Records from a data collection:

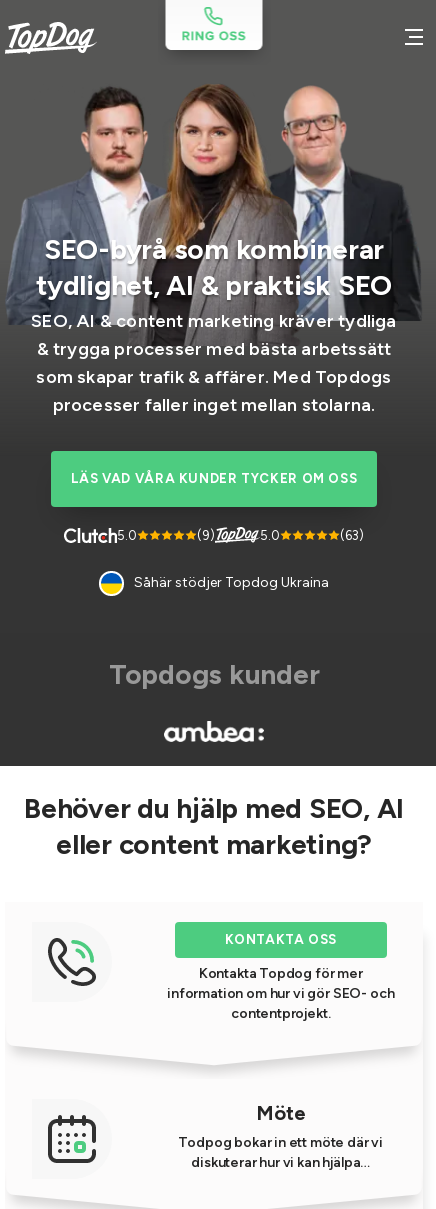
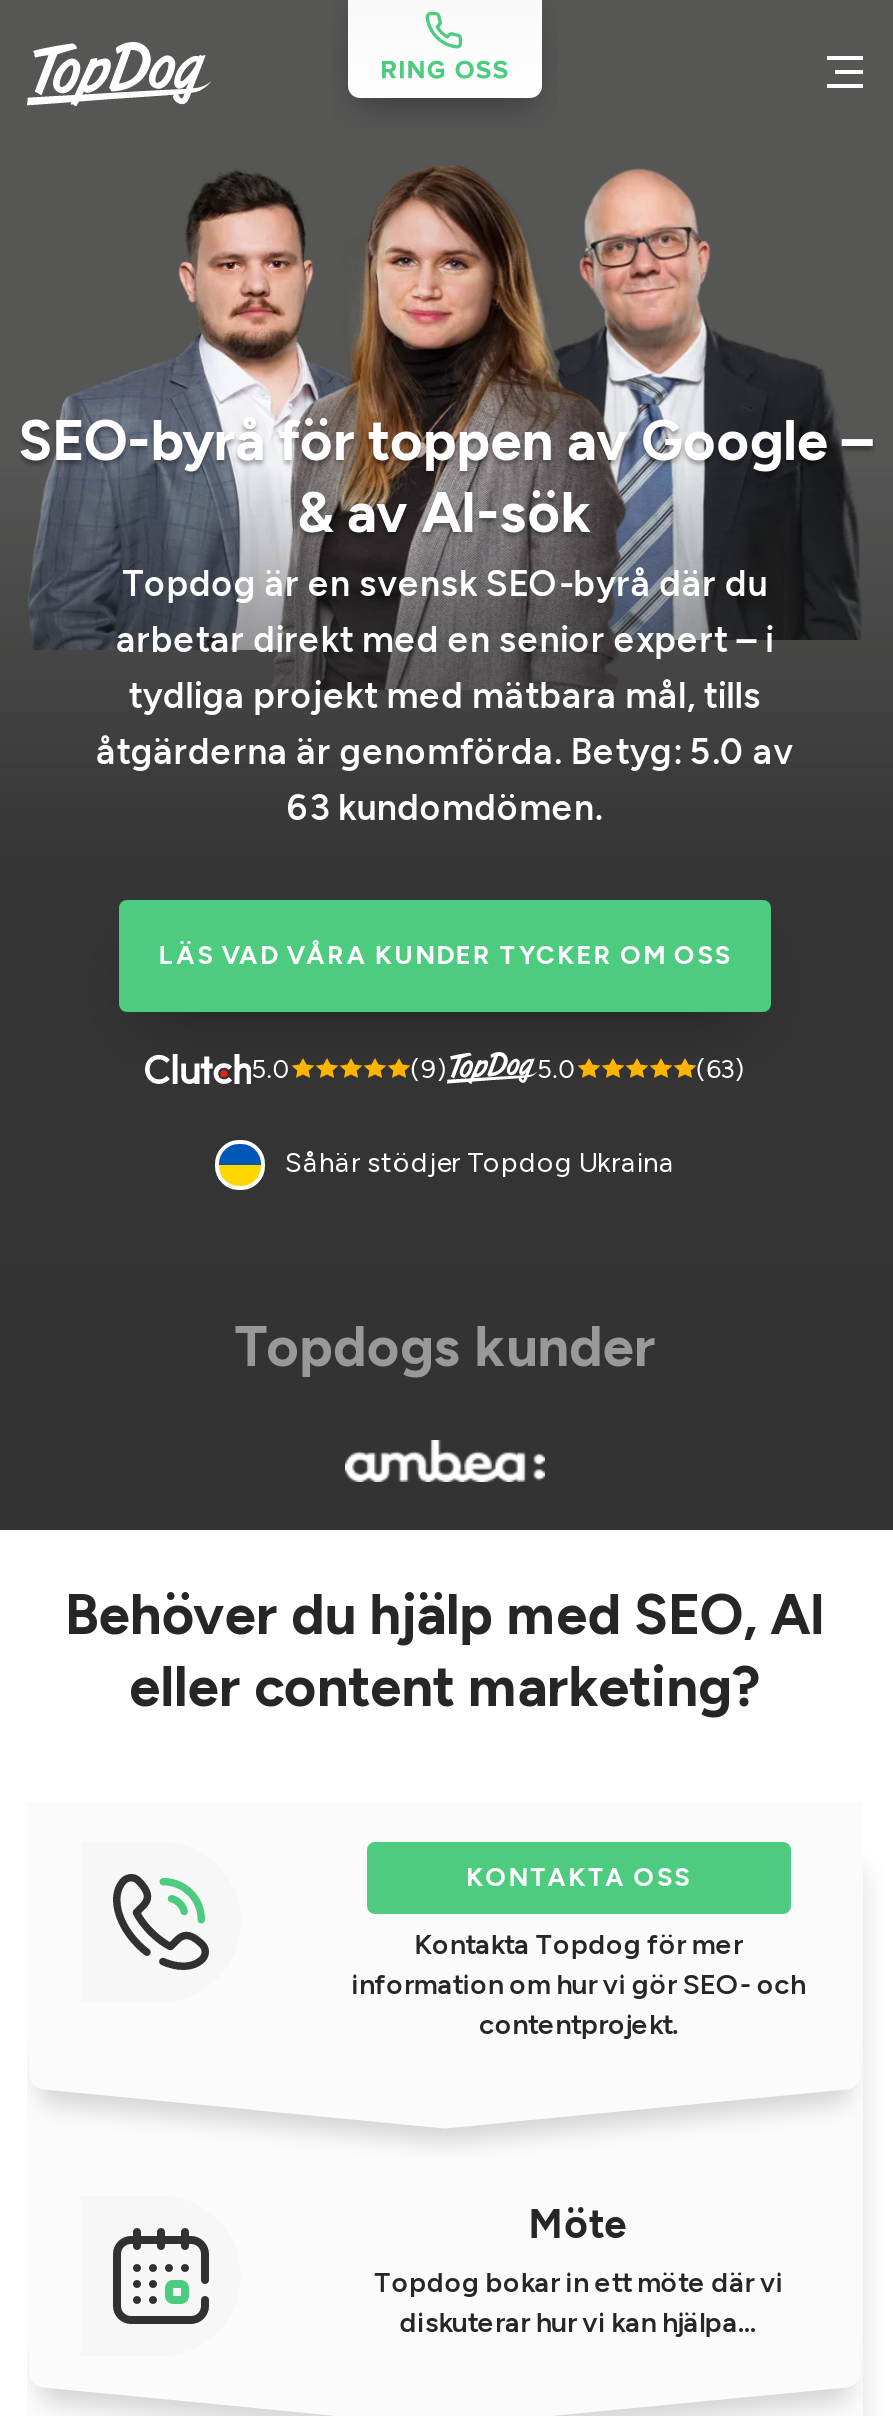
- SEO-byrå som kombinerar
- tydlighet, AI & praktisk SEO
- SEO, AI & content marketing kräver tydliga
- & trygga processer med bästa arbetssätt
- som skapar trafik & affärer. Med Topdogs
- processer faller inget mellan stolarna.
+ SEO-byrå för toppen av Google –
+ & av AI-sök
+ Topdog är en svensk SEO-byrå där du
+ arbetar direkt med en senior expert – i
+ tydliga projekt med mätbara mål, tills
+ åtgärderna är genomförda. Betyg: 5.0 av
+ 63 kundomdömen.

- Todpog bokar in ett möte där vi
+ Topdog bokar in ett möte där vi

--

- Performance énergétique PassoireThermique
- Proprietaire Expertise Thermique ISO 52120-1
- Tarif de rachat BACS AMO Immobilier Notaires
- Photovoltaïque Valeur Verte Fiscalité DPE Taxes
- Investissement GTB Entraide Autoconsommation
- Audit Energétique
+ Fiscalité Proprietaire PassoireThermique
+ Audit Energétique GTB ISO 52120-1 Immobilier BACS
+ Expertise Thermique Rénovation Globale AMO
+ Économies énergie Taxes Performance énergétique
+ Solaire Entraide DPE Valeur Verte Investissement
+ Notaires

What is being asked:
Transcribe the records above from the line holding "- SEO-byrå som kombinerar" down to the line holding "av Google –", inclusive, without adding anything.

Exercise answer:
- SEO-byrå som kombinerar
- tydlighet, AI & praktisk SEO
- SEO, AI & content marketing kräver tydliga
- & trygga processer med bästa arbetssätt
- som skapar trafik & affärer. Med Topdogs
- processer faller inget mellan stolarna.
+ SEO-byrå för toppen av Google –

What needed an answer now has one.